First, most local colleges have a beekeeping course that you can take for a few days. This is an excellent resource for information and connecting you to local businesses and resources to help you along the way.
Regarding resources, check and see if you have a local beekeepers association. Joining a group like this will open up many avenues for you to start your journey to a happy and thriving bee colony.
Choosing Your Bees
Once you find out what bees thrive locally to you, your best bet is to order your first bees online. This is what most beginning beekeepers will do. Alternatively, if you know of a hive that’s close by to you and already have or are willing to get the necessary equipment right off the bat, you can collect your bees. This is not generally recommended for beginners, but having some experience around bees could be an option to get your colony started.
Beehives and Equipment
Your startup equipment isn’t overly expensive individually, but the costs add up. Ordering a beehive online is around $150, and the equipment you’ll need after that to care for and handle your bees could range from $250-$650.
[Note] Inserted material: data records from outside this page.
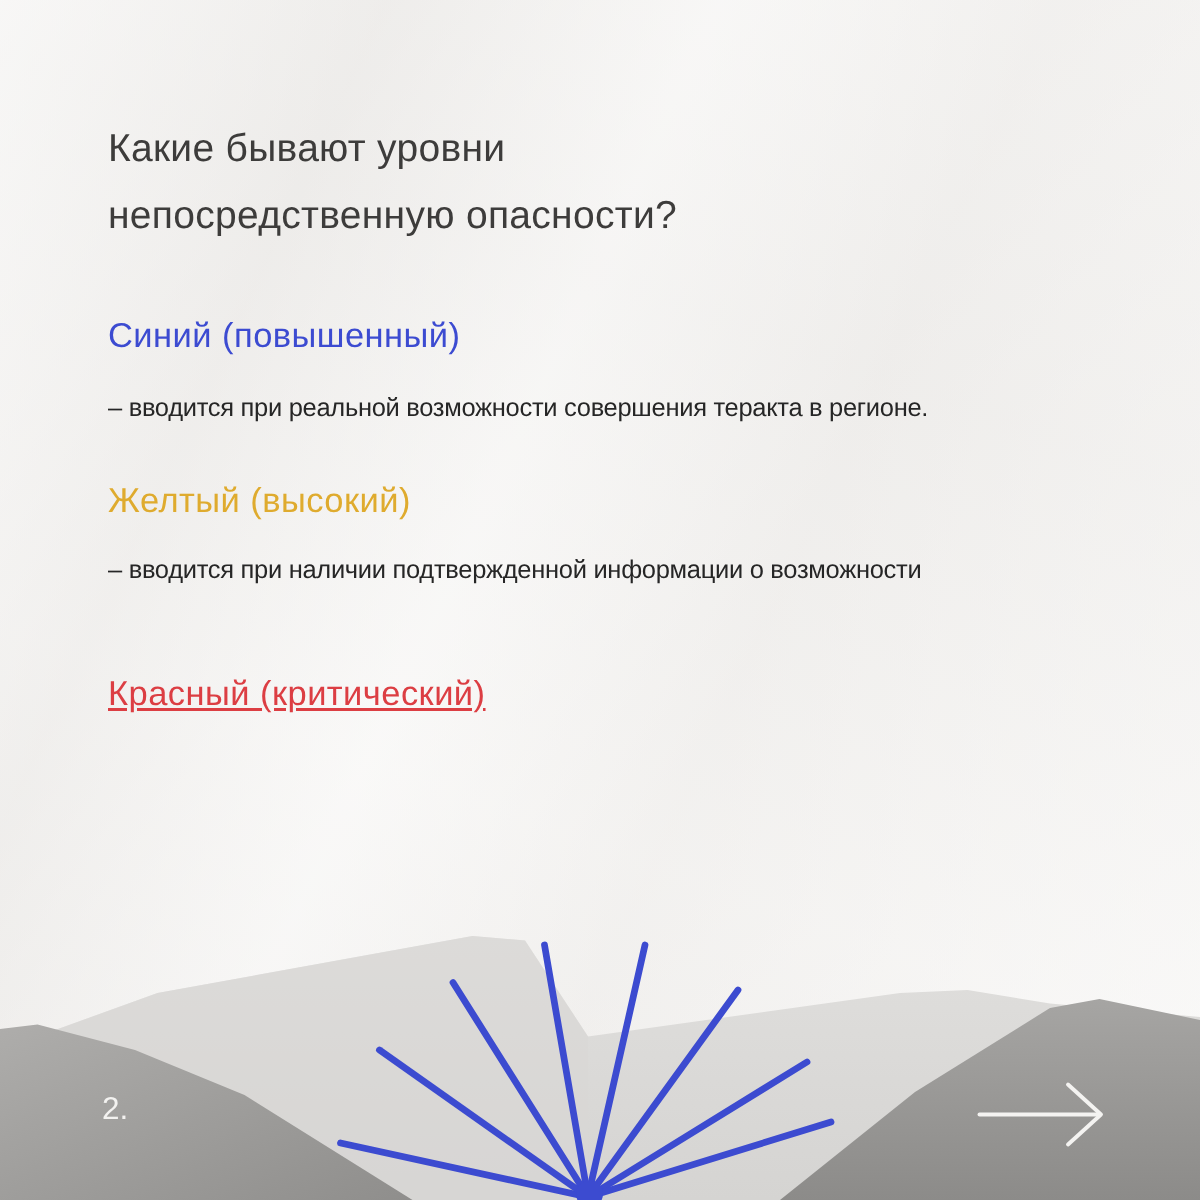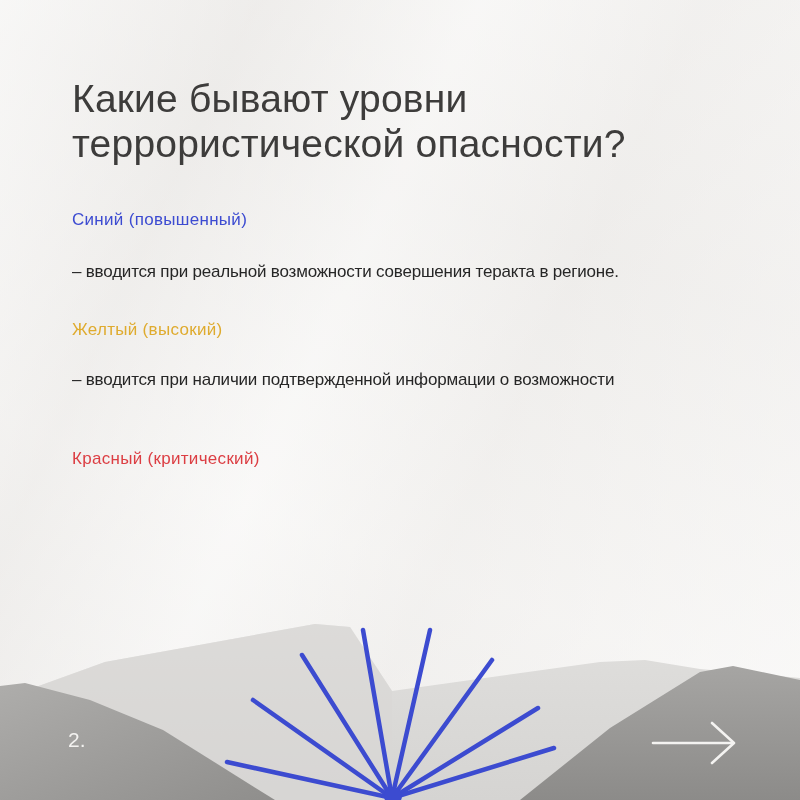--- a/index.html
+++ b/index.html
@@ -23,7 +23,7 @@
     position: absolute;
     left: 72px;
     top: 76px;
-    font-size: 39px;
+    font-size: 26px;
     line-height: 45px;
     font-weight: 500;
     color: #3d3c3b;

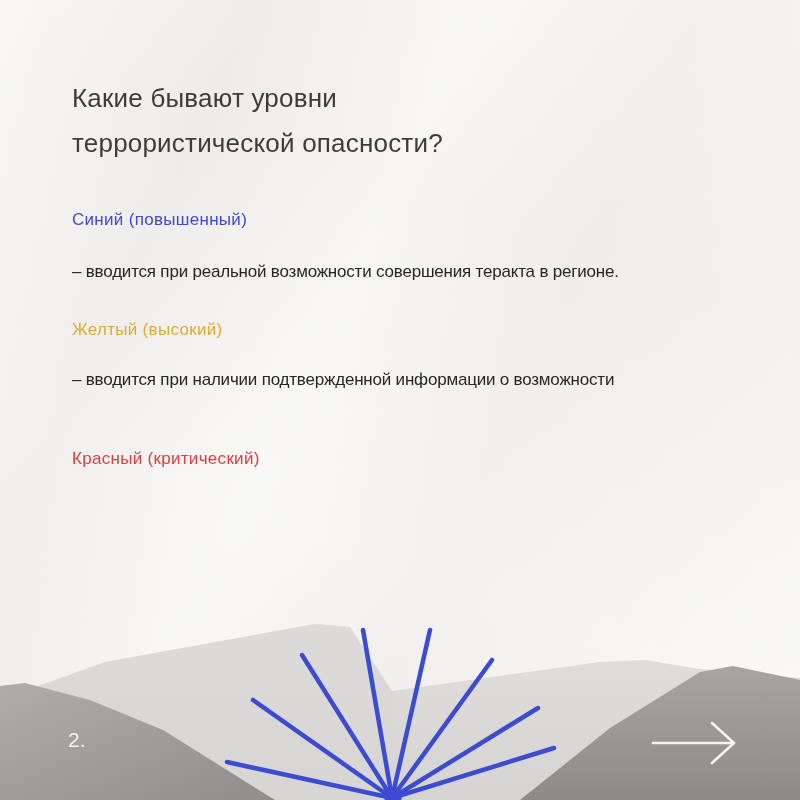--- a/index.html
+++ b/index.html
@@ -88,7 +88,7 @@
 
   <div class="title">
     <div>Какие бывают уровни</div>
-    <div>террористической опасности?</div>
+    <div>непосредственную опасности?</div>
   </div>
 
   <div class="level-name name-blue" style="color: rgb(60, 75, 209);">Синий (повышенный)</div>

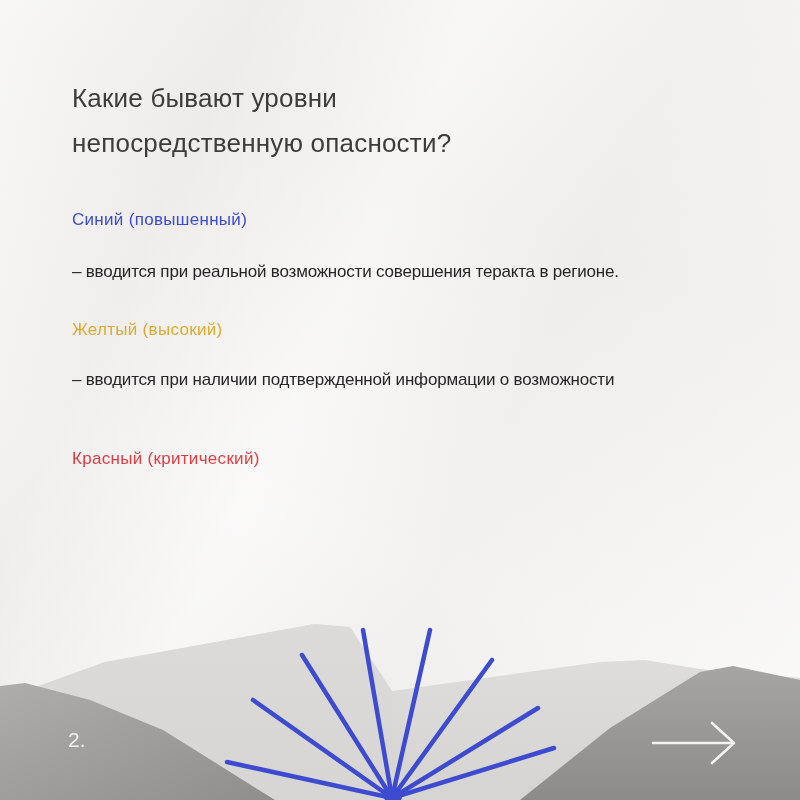--- a/index.html
+++ b/index.html
@@ -33,7 +33,7 @@
   .level-name {
     position: absolute;
     left: 72px;
-    font-size: 17px;
+    font-size: 23px;
     font-weight: 500;
     letter-spacing: 0.3px;
     white-space: nowrap;

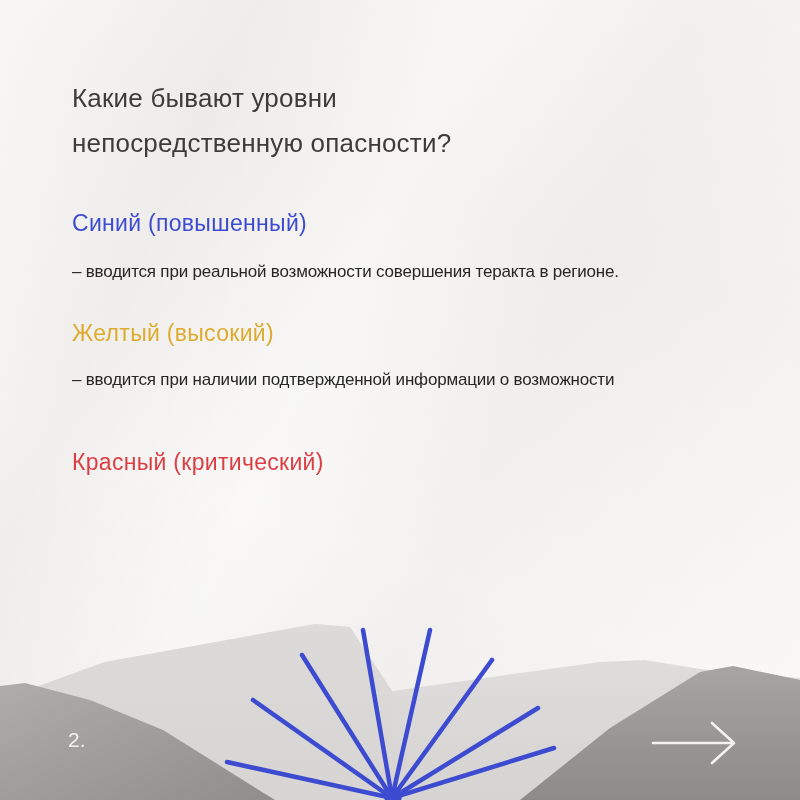--- a/index.html
+++ b/index.html
@@ -52,7 +52,7 @@
   .desc-blue  { top: 259px; }
   .name-yellow{ top: 320px; text-align: center; }
   .desc-yellow{ top: 367px; }
-  .name-red   { top: 449px; }
+  .name-red   { top: 449px; text-decoration: underline; }
   .desc-red   { top: 497px; }
 
   .decor-svg {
Here’s a list of what you’ll need to get your colony buzzing:
- Beekeepers suit
- Bee brush
- Storage bins for honey
Honey Harvesting and Honey Benefits
Once you’ve gotten your hive and nurtured it to the point that you have honey ready and waiting, it’s time! Harvesting honey isn’t complicated, but you should have some knowledge and education under your belt before attempting it on your own. There are lots of online resources out there to help you at this stage if you decide against taking a class locally. Shore up your honey harvesting knowledge, suit up, and get in there!
Once you have your first batch of honey, you get the fantastic experience of filtering and jarring your very own honey. Raw honey has many benefits, including being immunity-boosting, good for your gut health, antimicrobial and anti-fungal, full of antioxidants, and helpful for soothing sore throats. So, tip your hat to your colony!
Other Ways You Can Help
If you’re looking for even more ways to help the honeybee population recover, think about hosting a fundraiser for bees. It’s a great way to raise money for local and global organizations to help them carry out critical work. (And, if you’re an entertainer at heart, we don’t need to tell you how many great bee-themed party ideas are just waiting for you) If you’re interested in partying to save the honeybees, there are resources available.
A quick Google search will lead you to your local beekeeper’s organization, and a donation goes a long way to helping these groups continue to facilitate colony health and growth in your area. Consider a charitable donation (you’ll feel good, and it’s a tax break, so win-win).
Honeybees are pretty low-key heroes. Hopefully, you’ve learned why they’re so important and are ready and raring to fight the good fight to keep these buzzing beauties healthy and thrive. And for that, you’re the bee’s knees.